> [TASK]: Leave the pictures out and transcribe every record exactly.

- - - - -

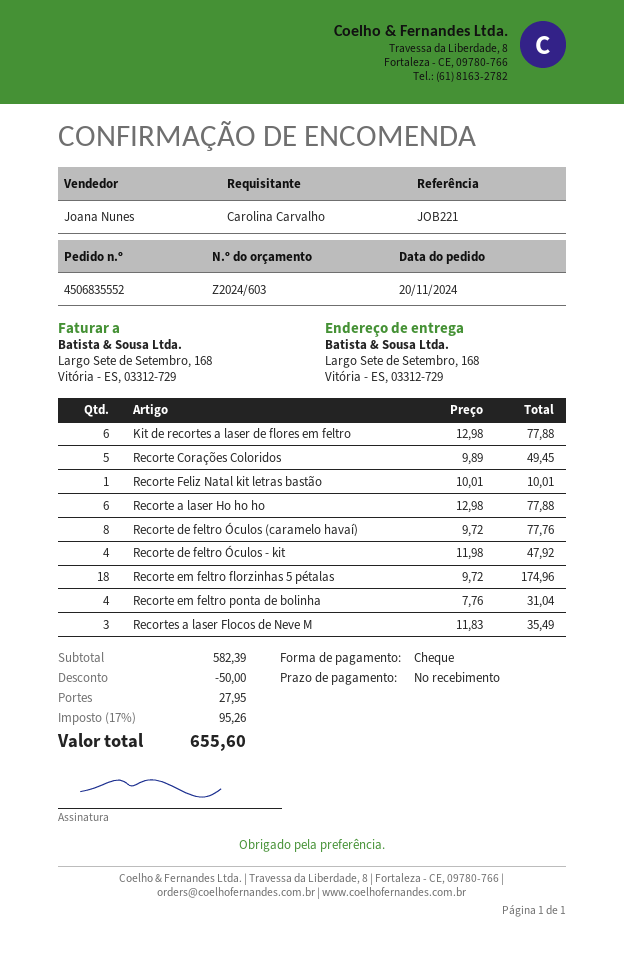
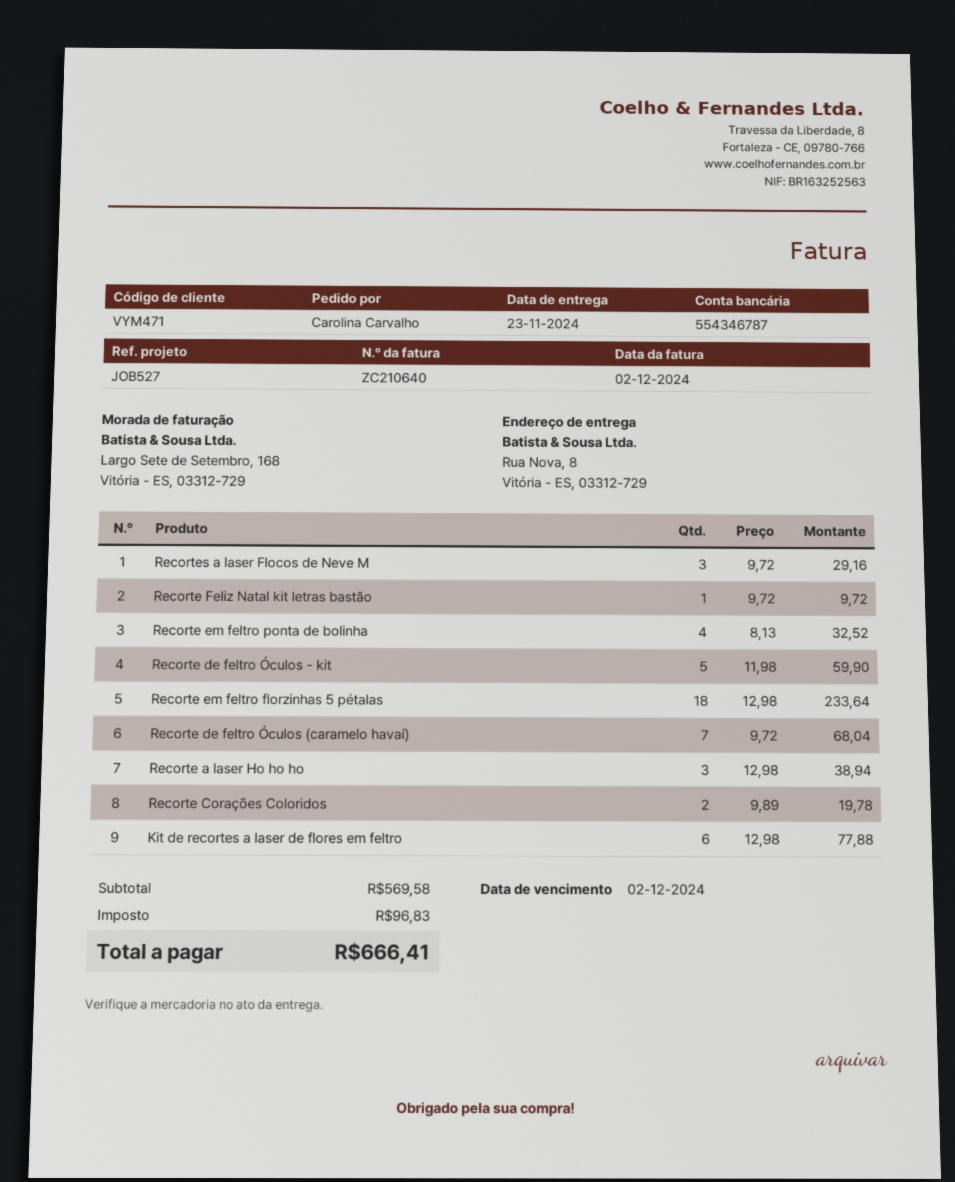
reference: JOB221 -> JOB527
ship to: Largo Sete de Setembro, 168, Vitória - ES, 03312-729 -> Rua Nova, 8, Vitória - ES, 03312-729
Recorte Corações Coloridos: 5 x 9.89 = 49.45 -> 2 x 9.89 = 19.78
Recorte Feliz Natal kit letras bastão: 1 x 10.01 = 10.01 -> 1 x 9.72 = 9.72
Recorte a laser Ho ho ho: 6 x 12.98 = 77.88 -> 3 x 12.98 = 38.94
Recorte de feltro Óculos (caramelo havaí): 8 x 9.72 = 77.76 -> 7 x 9.72 = 68.04
Recorte de feltro Óculos - kit: 4 x 11.98 = 47.92 -> 5 x 11.98 = 59.90
Recorte em feltro florzinhas 5 pétalas: 18 x 9.72 = 174.96 -> 18 x 12.98 = 233.64
Recorte em feltro ponta de bolinha: 4 x 7.76 = 31.04 -> 4 x 8.13 = 32.52
Recortes a laser Flocos de Neve M: 3 x 11.83 = 35.49 -> 3 x 9.72 = 29.16
subtotal: 582.39 -> 569.58
discount: 50.00 -> none
shipping: 27.95 -> none
tax: 95.26 -> 96.83
total: 655.60 -> 666.41

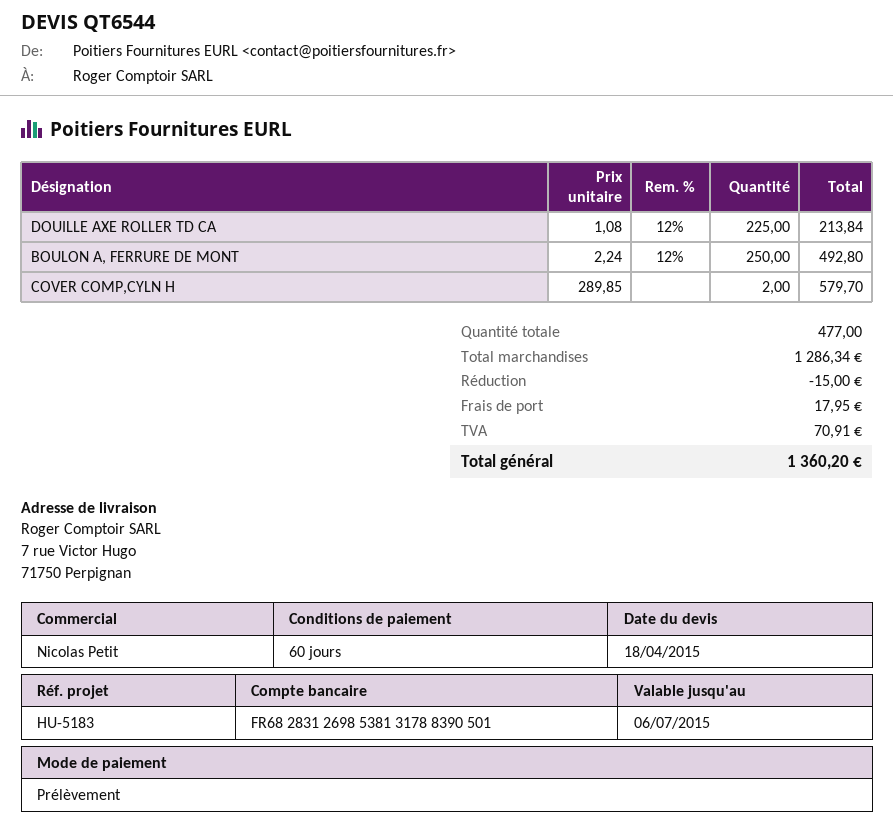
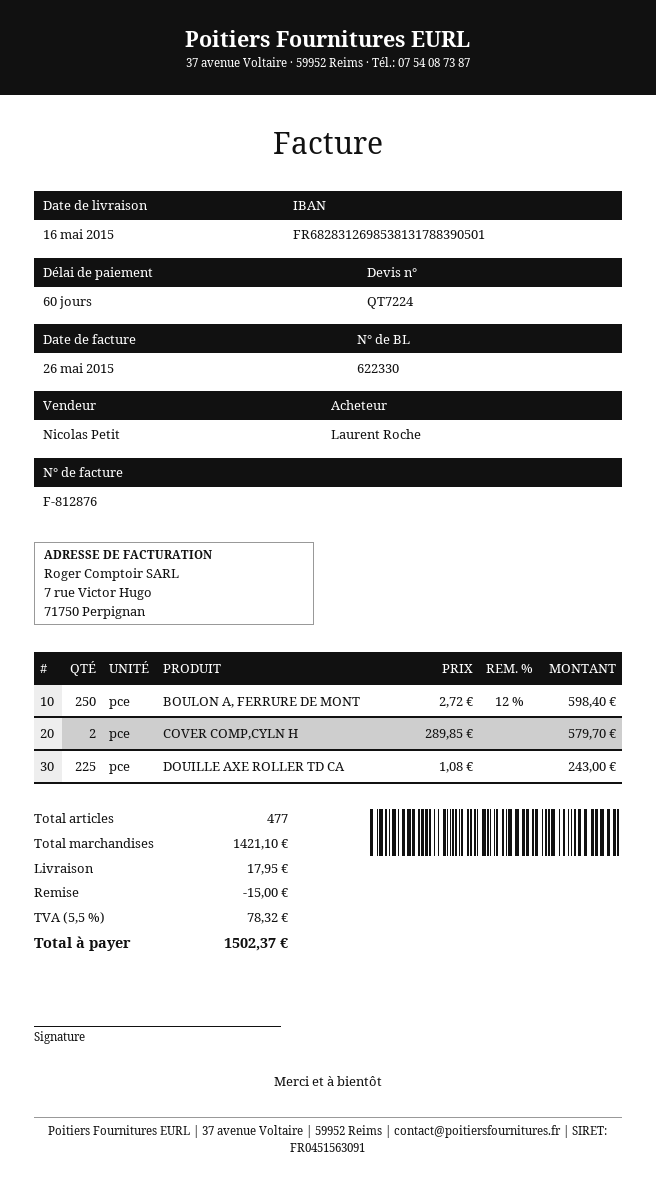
quote number: QT6544 -> QT7224
DOUILLE AXE ROLLER TD CA: 225 x 1.08 - 12% = 213.84 -> 225 x 1.08 = 243.00
BOULON A, FERRURE DE MONT: 250 x 2.24 - 12% = 492.80 -> 250 x 2.72 - 12% = 598.40
subtotal: 1286.34 -> 1421.10
tax: 70.91 -> 78.32
total: 1360.20 -> 1502.37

- - - - -

> [EXERCISE OUTPUT]:
reference: JOB221 -> JOB527
ship to: Largo Sete de Setembro, 168, Vitória - ES, 03312-729 -> Rua Nova, 8, Vitória - ES, 03312-729
Recorte Corações Coloridos: 5 x 9.89 = 49.45 -> 2 x 9.89 = 19.78
Recorte Feliz Natal kit letras bastão: 1 x 10.01 = 10.01 -> 1 x 9.72 = 9.72
Recorte a laser Ho ho ho: 6 x 12.98 = 77.88 -> 3 x 12.98 = 38.94
Recorte de feltro Óculos (caramelo havaí): 8 x 9.72 = 77.76 -> 7 x 9.72 = 68.04
Recorte de feltro Óculos - kit: 4 x 11.98 = 47.92 -> 5 x 11.98 = 59.90
Recorte em feltro florzinhas 5 pétalas: 18 x 9.72 = 174.96 -> 18 x 12.98 = 233.64
Recorte em feltro ponta de bolinha: 4 x 7.76 = 31.04 -> 4 x 8.13 = 32.52
Recortes a laser Flocos de Neve M: 3 x 11.83 = 35.49 -> 3 x 9.72 = 29.16
subtotal: 582.39 -> 569.58
discount: 50.00 -> none
shipping: 27.95 -> none
tax: 95.26 -> 96.83
total: 655.60 -> 666.41

quote number: QT6544 -> QT7224
DOUILLE AXE ROLLER TD CA: 225 x 1.08 - 12% = 213.84 -> 225 x 1.08 = 243.00
BOULON A, FERRURE DE MONT: 250 x 2.24 - 12% = 492.80 -> 250 x 2.72 - 12% = 598.40
subtotal: 1286.34 -> 1421.10
tax: 70.91 -> 78.32
total: 1360.20 -> 1502.37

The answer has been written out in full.